ChiaHungDuan · 2024-02-29T22:57:26Z

This continues the work https://reviews.llvm.org/D159392

ChiaHungDuan · 2024-03-11T21:32:18Z

I measured the cache miss rate by using simpleperf and running malloc-rss-benchmark (Remove some noises which may impact the result) for 20 times each.

I don't see significant difference (0.5934682 vs 0.5927589, less than 0.5%). As mentioned in the comment, this change helps with readability in both source and asm levels. As a result, I think it's still a good reason to do the clean up.

BTW, there were two changes and I put them in the same pull request to simplify the process

cferris1000 · 2024-03-22T03:07:59Z

compiler-rt/lib/scudo/standalone/combined.h

+      // When memory tagging is enabled, zeroing the contents is done as part of
+      // setting the tag.
+
+      uptr PrevUserPtr;


Super small nit, but it would probably be best if this was down with the TaggedUserPtr declaration.

Nice catch!

cferris1000 · 2024-03-22T03:12:57Z

compiler-rt/lib/scudo/standalone/combined.h

+      storeSecondaryAllocationStackMaybe(Options, Ptr, Size);
+    }
+
+    Chunk::UnpackedHeader Header = {};


All of the header storage code looks very similar in both paths. Should this be made into a separate function? It might be that it's not as similar as I think though.

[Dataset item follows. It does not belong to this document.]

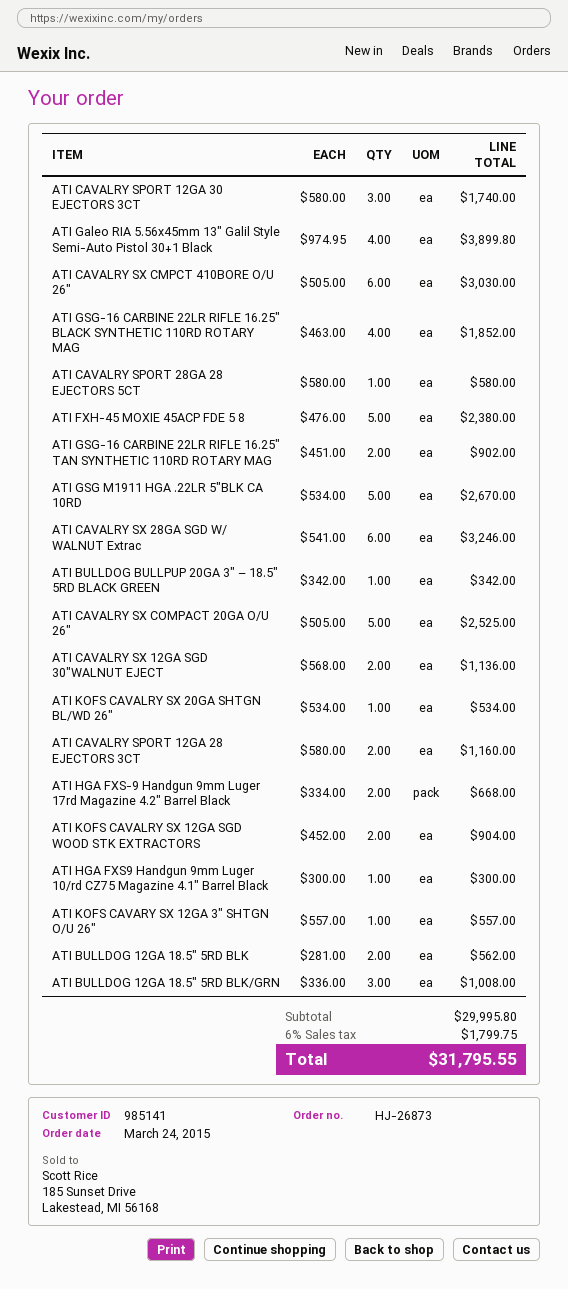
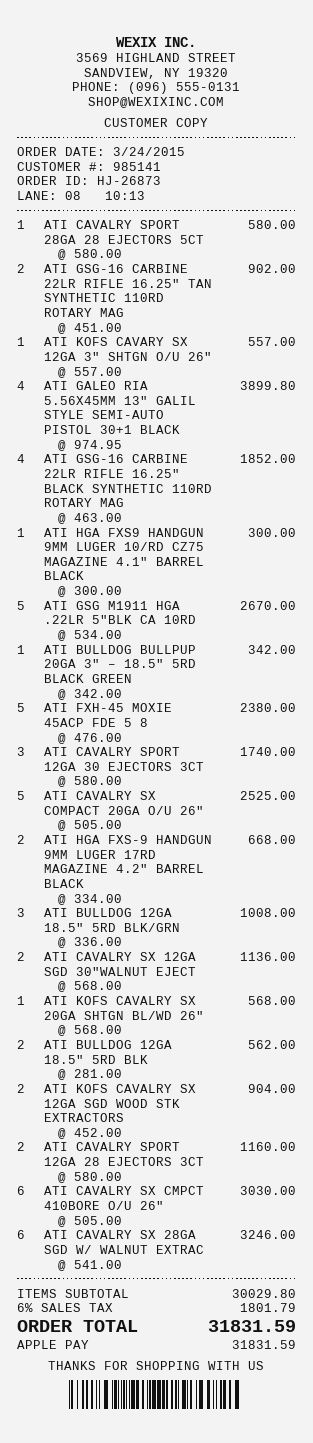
ATI KOFS CAVALRY SX 20GA SHTGN BL/WD 26″: 1 x 534.00 = 534.00 -> 1 x 568.00 = 568.00
subtotal: 29995.80 -> 30029.80
tax: 6% = 1799.75 -> 6% = 1801.79
total: 31795.55 -> 31831.59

I agree that they look similar but I may have to review them carefully (the differences between w/ and w/o memory tagging are usually nuanced). Thus I may prefer doing this in a separate CL

Alternatively, move the code for writing the header back into allocate.

The problem is,

On non-mte path, the UserPtr is used by header update and returned.
On mte path, header update requires UserPtr to update the header and TaggedPtr will be returned.

Currently, I'm not sure if I can use one to infer the value of another one (and I prefer not to return two variables or something like that). As a result, I would suggest that let me do another refactor on this and see if we can simplify the logic here and move the code structure only in this CL (try to have least logical changes).

I agree do this in a follow-up.

cferris1000 · 2024-03-22T03:15:37Z

compiler-rt/lib/scudo/standalone/combined.h


+    void *BlockBegin;
    if (UNLIKELY(useMemoryTagging<Config>(Options))) {


Would it make sense to reverse the if and else clauses and check LIKELY(!useMemoryTagging...)?

It's a bit easier to read if the likely choice is first.

Done. This also aligns the order in other place

cferris1000 · 2024-03-22T03:21:14Z

compiler-rt/lib/scudo/standalone/combined.h

+    const u8 PrevTag = extractTag(reinterpret_cast<uptr>(TaggedPtr));
+    storeDeallocationStackMaybe(Options, Ptr, PrevTag, Size);
+    if (Header->ClassId) {
+      if (!TSDRegistry.getDisableMemInit()) {


I know that the original code does this, but it would be better to have a single if instead of the two ifs since neither if has an else.

hctim · 2024-04-02T10:59:22Z

compiler-rt/lib/scudo/standalone/combined.h

-        storeTags(reinterpret_cast<uptr>(Block), reinterpret_cast<uptr>(Ptr));
-        storeSecondaryAllocationStackMaybe(Options, Ptr, Size);
-      }
+      return initChunkWithMemoryTagging(ClassId, Origin, Block, UserPtr, Size,


Dangling else statement after return. Remove the else { block?

hctim · 2024-04-02T11:03:06Z

compiler-rt/lib/scudo/standalone/combined.h

+    void *TaggedPtr = Ptr;
+
+    if (LIKELY(ClassId)) {
+      // We only need to zero or tag the contents for Primary backed


While we're refactoring, is it possible to pull this out into a helper function, so that this reads something like:

if (primary) { initPrimaryChunkWithTagging(); } else { initSecondaryChunkWithTagging(); // It's 5 lines, so maybe leave it just as those 5 lines of code } // code to store header }

I agree it's a good idea to move the primary chunk initialization into a function. However, given the number of referenced variables (it's 10), instead of passing all the variables (even we can mark the function as always-inline) I'm thinking that maybe we also want to review and simplify the logic as well.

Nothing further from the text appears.